Updated: Jul 6, 2021

Stefano Junior chats with Milton Lawson, writer of the science-fiction “Thompson Heller: Detective Interstellarminiseries.

 
Thompson Heller: Detective Interstellar, cover, Source Point Press, Lawson/Chisholm

COMIC BOOK YETI: Within each tale of Thompson Heller, you’ve managed to thread a number of ethical concepts within a rhythmic and exhilarating romp in each issue. How did you go about structuring your narrative to achieve that?


MILTON LAWSON: Well, it's partly by accident. The very first Thompson Heller story started out as an eight-page short. I didn’t have enough room in that version to grapple with any ethical dimensions of the storytelling. But then when I got the opportunity to expand it into a three-issue miniseries, that aspect of the character was always inherent and I considered that an important starting point of each one of the adventure mysteries.

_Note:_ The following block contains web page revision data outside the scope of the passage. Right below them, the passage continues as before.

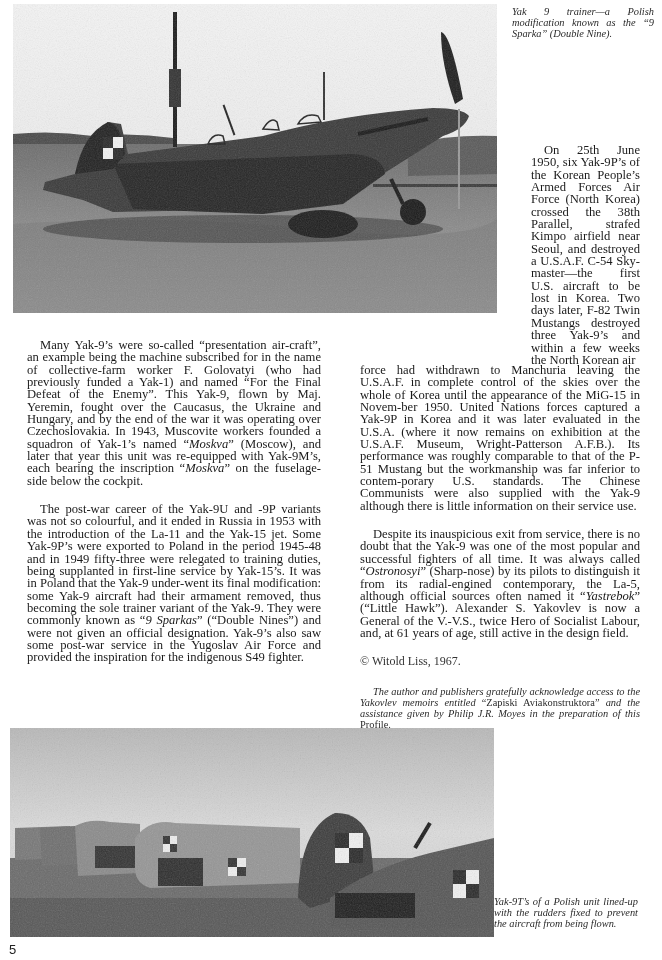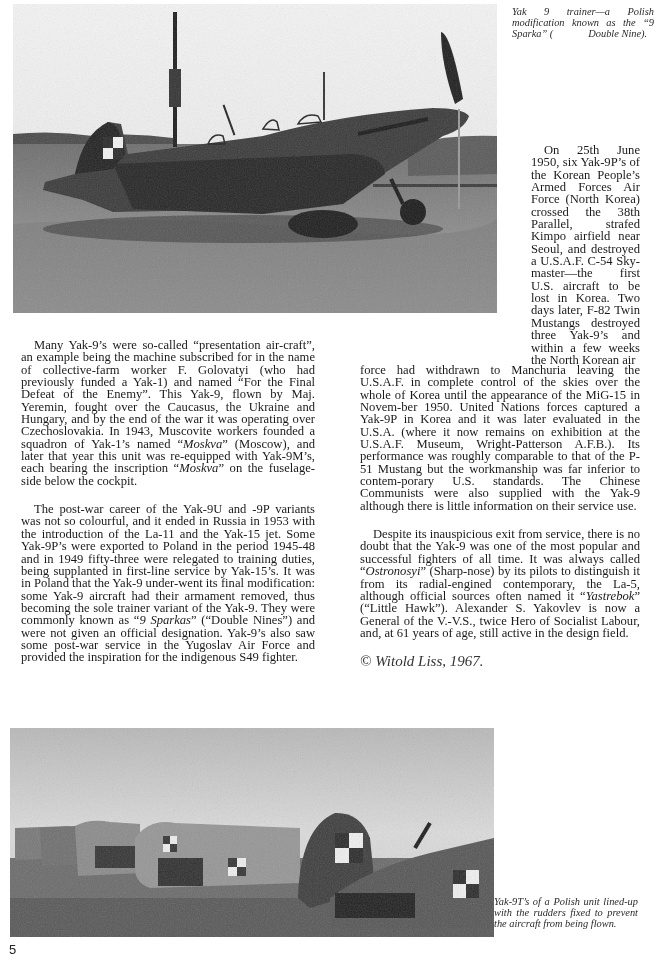--- a/index.html
+++ b/index.html
@@ -5,34 +5,34 @@
     html, body { margin: 0; padding: 0; background: #ffffff; }
     body { width: 662px; height: 960px; position: relative; overflow: hidden;
       font-family: "Liberation Serif", "DejaVu Serif", serif; color: #1a1a1a; }
     .photo { position: absolute; overflow: hidden; }
     .photo svg { display: block; width: 100%; height: 100%; }
     #photo-top { left: 13px; top: 4px; width: 484px; height: 309px; }
     #photo-bottom { left: 10px; top: 728px; width: 484px; height: 209px; }
 
     .caption { position: absolute; font-style: italic; font-size: 10.4px; line-height: 11px;
       text-align: justify; text-align-last: left; color: #2a2a2a; }
-    .caption i.up { font-style: normal; padding-left: 35px; }
+    .caption i.up { font-style: normal; }
     #caption-top { left: 512px; top: 6px; width: 142px; }
     #caption-bottom { left: 494px; top: 896px; width: 144px; }
 
     .col { position: absolute; font-size: 12.6px; line-height: 12.35px; text-align: justify; }
     .col p { margin: 16px; text-indent: 13px; }
     .col p.noindent { text-indent: 0; }
     .col em { font-style: italic; }
 
     #col-right-top { left: 515px; top: 128px; width: 141px; }
-    #col-left { left: 5px; top: 323px; width: 326px; }
+    #col-left { left: 11px; top: 323px; width: 326px; }
     #col-right { left: 344px; top: 348px; width: 312px; }
 
-    .copyright { font-size: 15px; font-style: italic; margin-top: 10px !important; color: #333; text-indent: 0 !important; }
+    .copyright { font-size: 12px; margin-top: 10px !important; color: #333; text-indent: 0 !important; }
     .ack { font-size: 10.4px; font-style: italic; line-height: 11px; margin-top: 18px !important; text-indent: 10px; color: #2a2a2a; }
     .ack .up { font-style: normal; }
 
     #page-number { position: absolute; left: 9px; top: 942px; font-family: "Liberation Sans", "DejaVu Sans", sans-serif; font-size: 13px; color: #222; }
   </style>
 </head>
 <body>
 
 <div class="photo" id="photo-top">
   <svg viewBox="0 0 484 309" preserveAspectRatio="none">
@@ -107,20 +107,21 @@
 
 <div class="col" id="col-left">
   <p><span>Many Yak-9’s were so-called “presentation air-craft”, an example being the machine subscribed for in the name of collective-farm worker F. Golovatyi (who had previously funded a Yak-1) and named “For the Final Defeat of the Enemy”. This Yak-9, flown by Maj. Yeremin, fought over the Caucasus, the Ukraine and Hungary, and by the end of the war it was operating over Czechoslovakia. In 1943, Muscovite workers founded a squadron of Yak-1’s named “</span><em>Moskva</em><span>” (Moscow), and later that year this unit was re-equipped with Yak-9M’s, each bearing the inscription “</span><em>Moskva</em><span>” on the fuselage-side below the cockpit.</span></p>
   <p><span>The post-war career of the Yak-9U and -9P variants was not so colourful, and it ended in Russia in 1953 with the introduction of the La-11 and the Yak-15 jet. Some Yak-9P’s were exported to Poland in the period 1945-48 and in 1949 fifty-three were relegated to training duties, being supplanted in first-line service by Yak-15’s. It was in Poland that the Yak-9 under-went its final modification: some Yak-9 aircraft had their armament removed, thus becoming the sole trainer variant of the Yak-9. They were commonly known as “</span><em>9 Sparkas</em><span>” (“Double Nines”) and were not given an official designation. Yak-9’s also saw some post-war service in the Yugoslav Air Force and provided the inspiration for the indigenous S49 fighter.</span></p>
 </div>
 
 <div class="col" id="col-right">
   <p class="noindent">force had withdrawn to Manchuria leaving the U.S.A.F. in complete control of the skies over the whole of Korea until the appearance of the MiG-15 in Novem-ber 1950. United Nations forces captured a Yak-9P in Korea and it was later evaluated in the U.S.A. (where it now remains on exhibition at the U.S.A.F. Museum, Wright-Patterson A.F.B.). Its performance was roughly comparable to that of the P-51 Mustang but the workmanship was far inferior to contem-porary U.S. standards. The Chinese Communists were also supplied with the Yak-9 although there is little information on their service use.</p>
   <p><span>Despite its inauspicious exit from service, there is no doubt that the Yak-9 was one of the most popular and successful fighters of all time. It was always called “</span><em>Ostronosyi</em><span>” (Sharp-nose) by its pilots to distinguish it from its radial-engined contemporary, the La-5, although official sources often named it “</span><em>Yastrebok</em><span>” (“Little Hawk”). Alexander S. Yakovlev is now a General of the V.-V.S., twice Hero of Socialist Labour, and, at 61 years of age, still active in the design field.</span></p>
   <p class="copyright">© Witold Liss, 1967.</p>
+  <p class="ack"><span>The author and publishers gratefully acknowledge access to the Yakovlev memoirs entitled </span><span class="up">“Zapiski Aviakonstruktora”</span><span> and the assistance given by Philip J.R. Moyes in the preparation of this </span><span class="up">Profile.</span></p>
 </div>
 
 <div class="photo" id="photo-bottom">
   <svg viewBox="0 0 484 209" preserveAspectRatio="none">
     <defs>
       <linearGradient id="skyB" x1="0" y1="0" x2="0" y2="1">
         <stop offset="0" stop-color="#b8b8b8"></stop>
         <stop offset="0.5" stop-color="#dcdcdc"></stop>
         <stop offset="1" stop-color="#cfcfcf"></stop>
       </linearGradient>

CBY: “My Friends Call Me Hell” is immediately iconic as a catchphrase. Was that something that emerged after naming him?


ML: No, I completely stole that. The inspiration of Thompson Heller was an exercise in the Comics Experience Workshop. The exercise involved creating a new character by combining a known character or another fictional character and putting them in a different context or setting, or a blend of multiple characters.


So, the constituent elements of Thompson Heller are one part journalist Christopher Hitchens and one part Detective Philip Marlowe. The Hitchens side of it – all of Hitchens's friends and allies would call him “Hitch,” and so I felt having a shortened handle for his confidants seemed appropriate. And since his name is Heller, “Hell” just sort of has that punch to it.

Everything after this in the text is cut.